Problem to solve = Scan the records below and copy every line that contains the string "from".

============

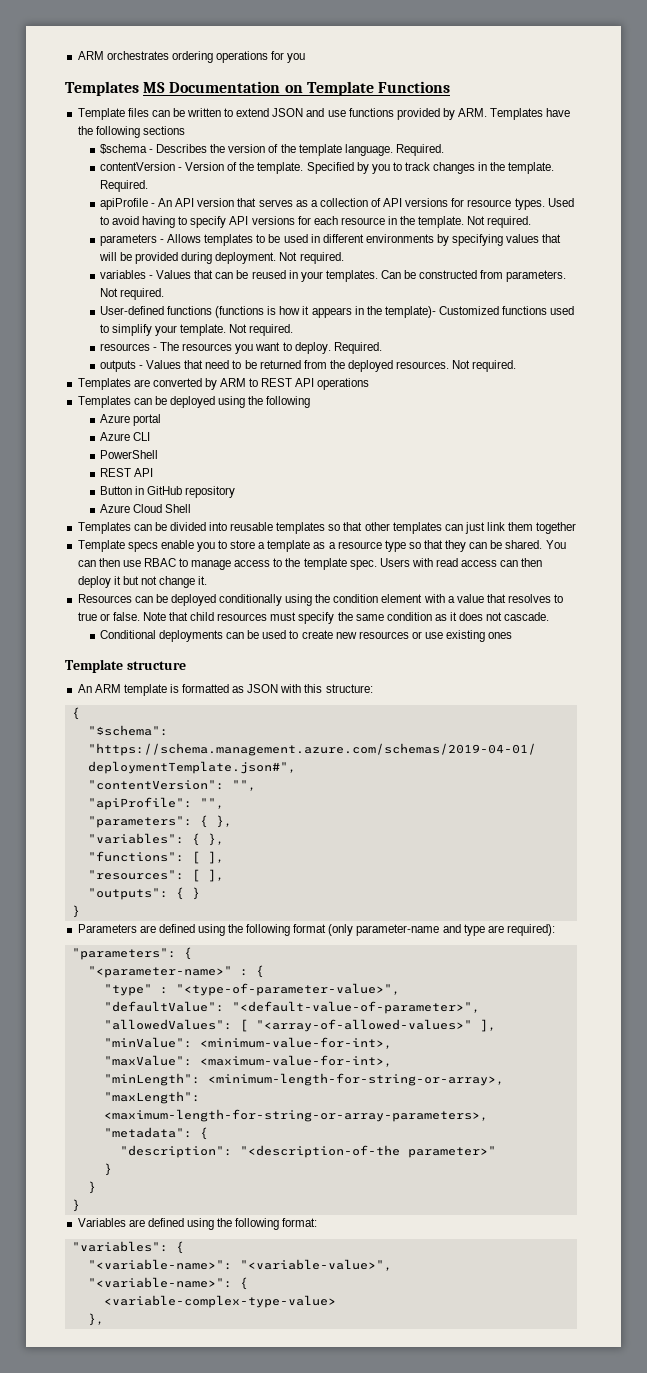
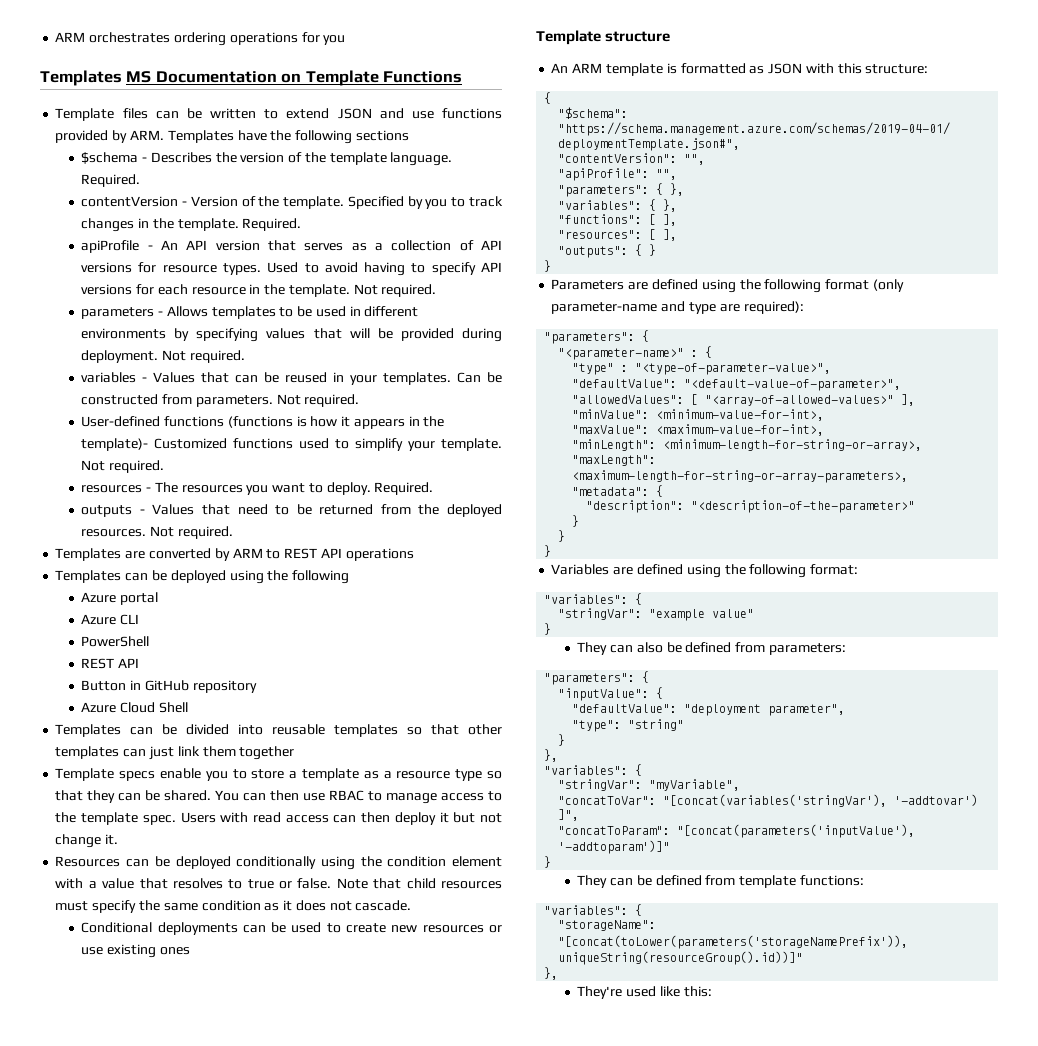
- "description": "<description-of-the parameter>"
+ "description": "<description-of-the-parameter>"
- "<variable-name>": "<variable-value>",
- "<variable-name>": {
- <variable-complex-type-value>
+ "stringVar": "example value"
+ }
+ They can also be defined from parameters:
+ "parameters": {
+ "inputValue": {
+ "defaultValue": "deployment parameter",
+ "type": "string"
+ }
  },
+ "variables": {
+ "stringVar": "myVariable",
+ "concatToVar": "[concat(variables('stringVar'), '-addtovar') ]",
+ "concatToParam": "[concat(parameters('inputValue'), '-addtoparam')]"
+ }
+ They can be defined from template functions:
+ "variables": {
+ "storageName": "[concat(toLower(parameters('storageNamePrefix')), uniqueString(resourceGroup().id))]"
+ },
+ They're used like this:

============

Response to the task =
+ They can also be defined from parameters:
+ They can be defined from template functions:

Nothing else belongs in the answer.